As I opened the door to my car I felt a hand on my back causing me to squirm away from it. "What the hell!" I turned around and saw two children standing in front of me. "Klaus..?" He was alive, after all. Even if Finn confirmed he was alive there was a small part of me that wanted to see him for myself.

He'd gotten taller, the last time I saw him he was just a bit shorter than me but now he was my height. And he was also fighting for his life at the hospital. His eyes brimmed with tears when he saw my face "Mom." He repeated back.
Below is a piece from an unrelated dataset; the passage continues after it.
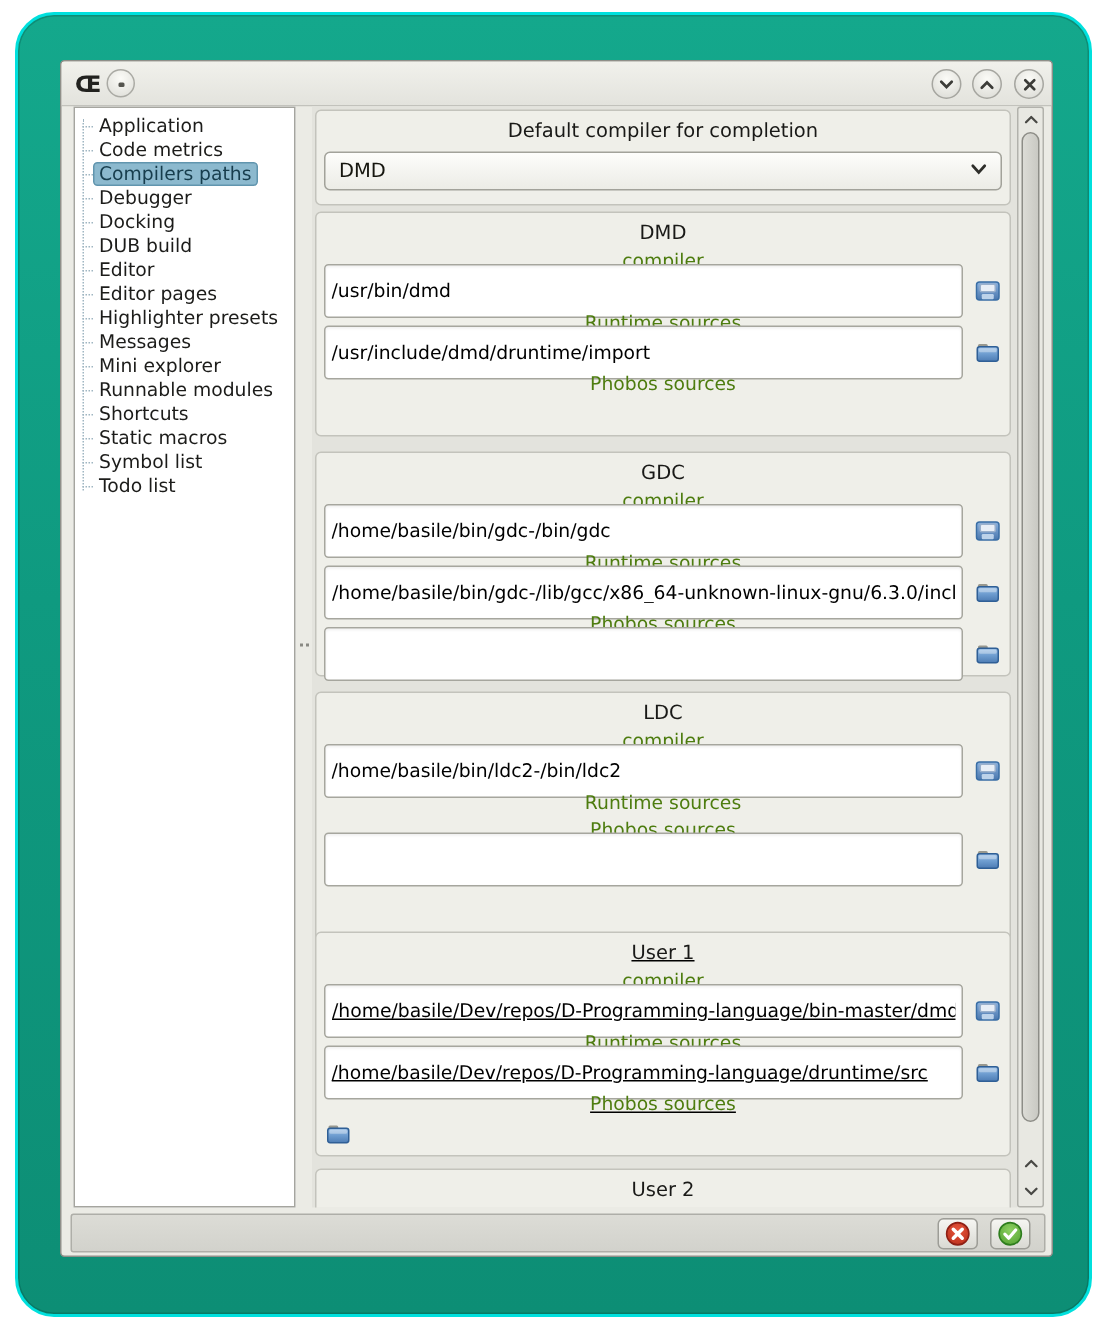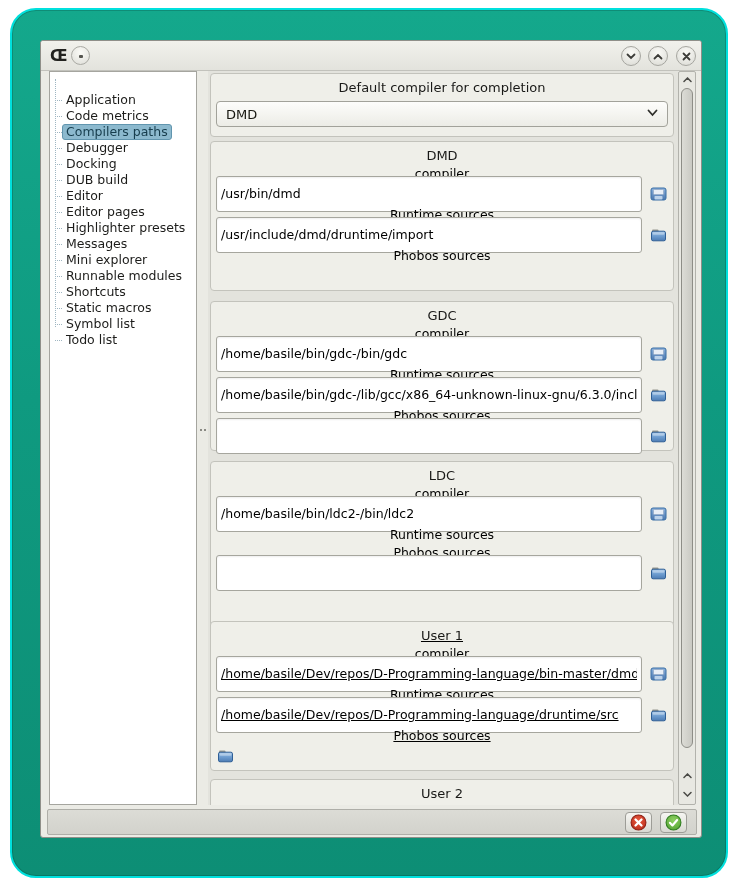"Application" .tree { padding-top: 20px -> 4px }
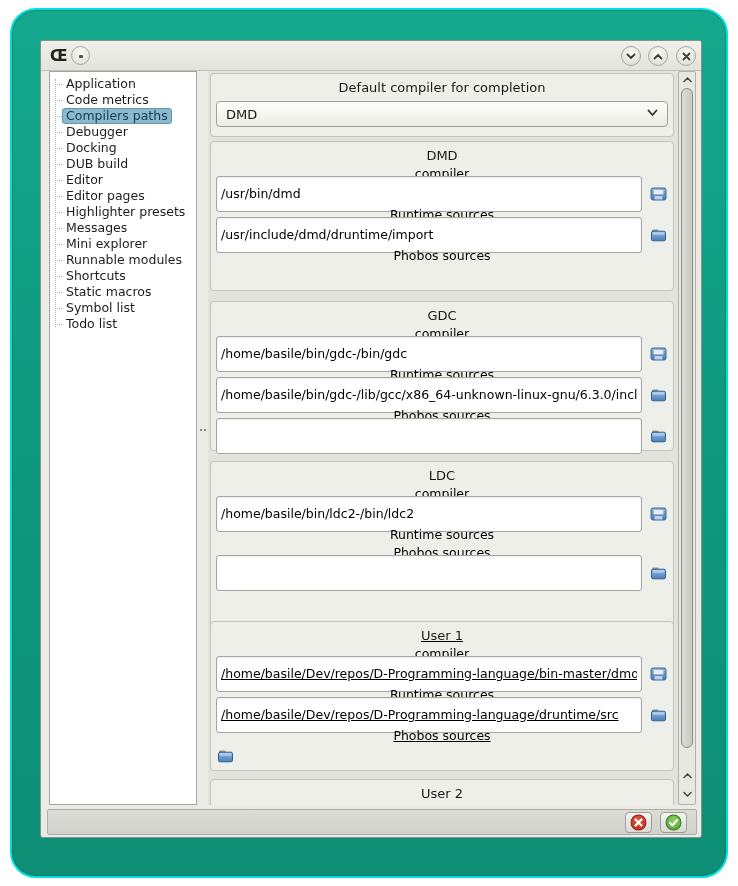"compiler" .g-label { color: #000000 -> #4d7c0f }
I quickly dropped all my things from my hand and brought him into a hug to which he hugged back. I was still in shock from seeing him again. "My sweet baby boy." I rocked him in my arms. I heard his sniffles from my shoulder. "I missed you." He said quietly, causing me to let out a tear-filled laugh.

"I missed you too." I stroked the back of his head. His hair was just as soft as Finn's. Sometimes I can't believe there's a mixture of both of us in this world that's this perfect. I knew from the moment I gave birth to him that no one could be as perfect as my son.

Sofia

Believe it or not it wasn't awkward to stand there and just watch them hug. I've never seen Klaus cry before. I've never seen him this happy before. He looked like he was complete the minute we saw her from a distance whilst walking towards the building where she lived at.